Extracted data entries:
Segment Open
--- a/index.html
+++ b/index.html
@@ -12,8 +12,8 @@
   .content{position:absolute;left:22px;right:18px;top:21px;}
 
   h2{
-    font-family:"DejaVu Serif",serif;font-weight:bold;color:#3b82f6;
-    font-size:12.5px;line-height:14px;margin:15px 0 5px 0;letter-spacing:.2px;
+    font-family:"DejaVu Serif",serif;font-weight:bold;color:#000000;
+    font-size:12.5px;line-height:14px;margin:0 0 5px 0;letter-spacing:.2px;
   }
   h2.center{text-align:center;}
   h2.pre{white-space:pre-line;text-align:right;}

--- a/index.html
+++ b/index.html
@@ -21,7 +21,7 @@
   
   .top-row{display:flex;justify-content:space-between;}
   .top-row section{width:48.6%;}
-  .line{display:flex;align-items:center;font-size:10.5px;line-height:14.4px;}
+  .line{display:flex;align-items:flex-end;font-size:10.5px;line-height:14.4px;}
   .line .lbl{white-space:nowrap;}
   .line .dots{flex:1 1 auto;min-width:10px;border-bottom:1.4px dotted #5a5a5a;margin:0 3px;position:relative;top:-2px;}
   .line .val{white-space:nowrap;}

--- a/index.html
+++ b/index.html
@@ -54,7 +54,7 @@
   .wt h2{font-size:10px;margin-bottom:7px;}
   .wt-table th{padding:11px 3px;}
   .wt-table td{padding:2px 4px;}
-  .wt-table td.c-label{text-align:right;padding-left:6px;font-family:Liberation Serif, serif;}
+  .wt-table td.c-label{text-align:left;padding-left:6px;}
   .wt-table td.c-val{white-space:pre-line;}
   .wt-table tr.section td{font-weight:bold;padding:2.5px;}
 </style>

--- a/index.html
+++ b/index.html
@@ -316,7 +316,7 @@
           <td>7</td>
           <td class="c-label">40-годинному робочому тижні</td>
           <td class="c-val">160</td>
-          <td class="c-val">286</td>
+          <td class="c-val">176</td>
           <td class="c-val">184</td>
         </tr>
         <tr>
Segment Closed
| WORK TASK |
Using the exact wording, transcribe all the records above.

| EXPECTED ANSWER |
--- a/index.html
+++ b/index.html
@@ -12,8 +12,8 @@
   .content{position:absolute;left:22px;right:18px;top:21px;}
 
   h2{
-    font-family:"DejaVu Serif",serif;font-weight:bold;color:#3b82f6;
-    font-size:12.5px;line-height:14px;margin:15px 0 5px 0;letter-spacing:.2px;
+    font-family:"DejaVu Serif",serif;font-weight:bold;color:#000000;
+    font-size:12.5px;line-height:14px;margin:0 0 5px 0;letter-spacing:.2px;
   }
   h2.center{text-align:center;}
   h2.pre{white-space:pre-line;text-align:right;}

--- a/index.html
+++ b/index.html
@@ -21,7 +21,7 @@
   
   .top-row{display:flex;justify-content:space-between;}
   .top-row section{width:48.6%;}
-  .line{display:flex;align-items:center;font-size:10.5px;line-height:14.4px;}
+  .line{display:flex;align-items:flex-end;font-size:10.5px;line-height:14.4px;}
   .line .lbl{white-space:nowrap;}
   .line .dots{flex:1 1 auto;min-width:10px;border-bottom:1.4px dotted #5a5a5a;margin:0 3px;position:relative;top:-2px;}
   .line .val{white-space:nowrap;}

--- a/index.html
+++ b/index.html
@@ -54,7 +54,7 @@
   .wt h2{font-size:10px;margin-bottom:7px;}
   .wt-table th{padding:11px 3px;}
   .wt-table td{padding:2px 4px;}
-  .wt-table td.c-label{text-align:right;padding-left:6px;font-family:Liberation Serif, serif;}
+  .wt-table td.c-label{text-align:left;padding-left:6px;}
   .wt-table td.c-val{white-space:pre-line;}
   .wt-table tr.section td{font-weight:bold;padding:2.5px;}
 </style>

--- a/index.html
+++ b/index.html
@@ -316,7 +316,7 @@
           <td>7</td>
           <td class="c-label">40-годинному робочому тижні</td>
           <td class="c-val">160</td>
-          <td class="c-val">286</td>
+          <td class="c-val">176</td>
           <td class="c-val">184</td>
         </tr>
         <tr>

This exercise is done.